Another weakness in Kaiser is pregnancy -- my understanding is that at Oakland you are seen by nurse practitioners throughout your pregnancy and are delivered by residents. This was my experience until I left Kaiser, very happily, the first moment I could. I LOVED getting to know my non-kaiser doctor over my pregnancy and having the chance to get to know those who would be delivering, and know they had lots of experience.
Also, I found many (all?) the good doctors at Kaiser aren't taking new patients and while that can be a problem "on the outside" too, you will be able to find someone that people recommend who is available.

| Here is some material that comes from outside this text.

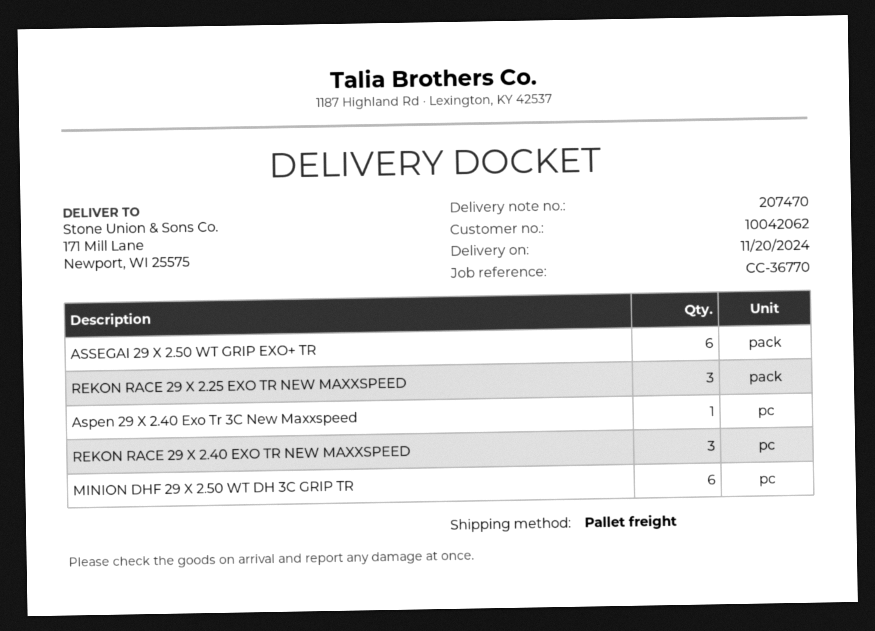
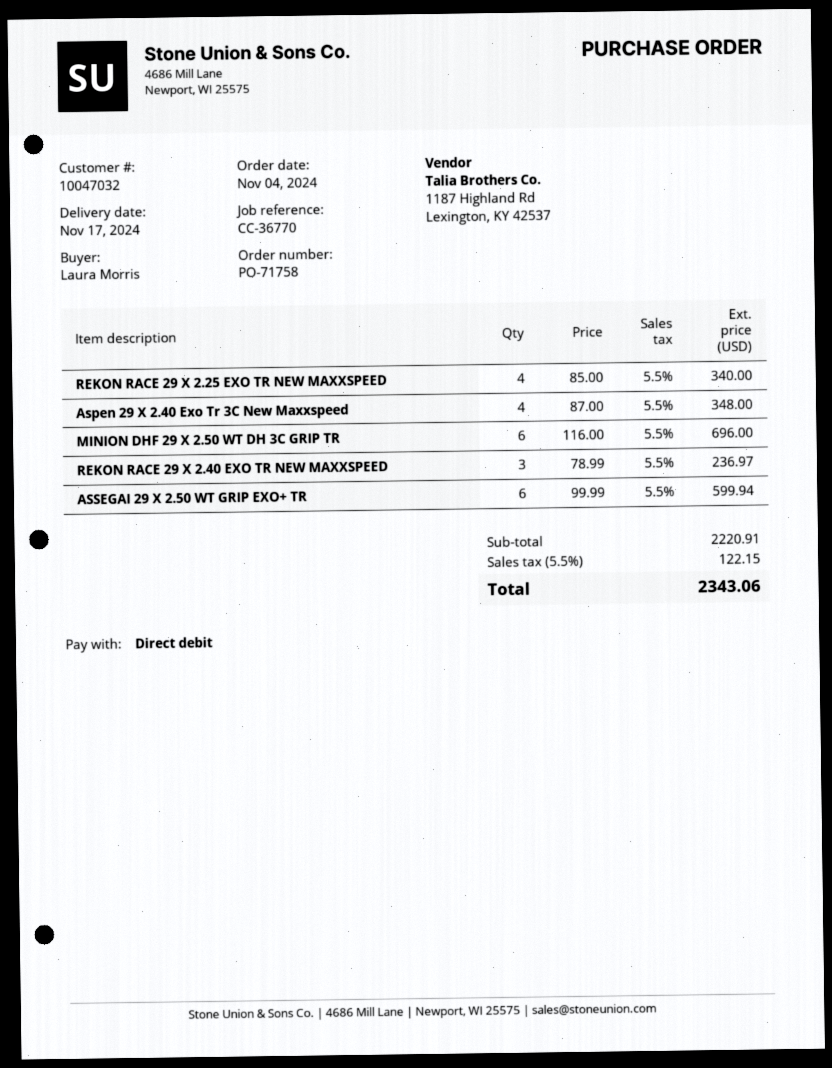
delivery date: 2024-11-20 -> 2024-11-17
customer number: 10042062 -> 10047032
REKON RACE 29 X 2.25 EXO TR NEW MAXXSPEED: 3 -> 4
Aspen 29 X 2.40 Exo Tr 3C New Maxxspeed: 1 -> 4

Also, for the person who wanted to know about UC Care and where to deliver, I have UC Care and there is no problem delivering at Alta Bates -- it depends what hospital your doctor/midwife is affiliated with.
I think if you are good at dealing with Kaiser and can hook up with a good doctor you can can absolutely first rate care there. It's easy to get referrals, and (usually) relatively hassle and paperwork free. Their formulary is good (about the same as the HN and PC)
A story about Kaiser and a friend's very ill child: Diagnosed with a brain tumor quite early by a Kaiser Hayward pediatrician. They referred out to UCSF because "that was the best place for his care". They received top notch care, paid absolutely nothing and the child is now reasonably well. These folks have nothing but wonderful things to say about Kaiser.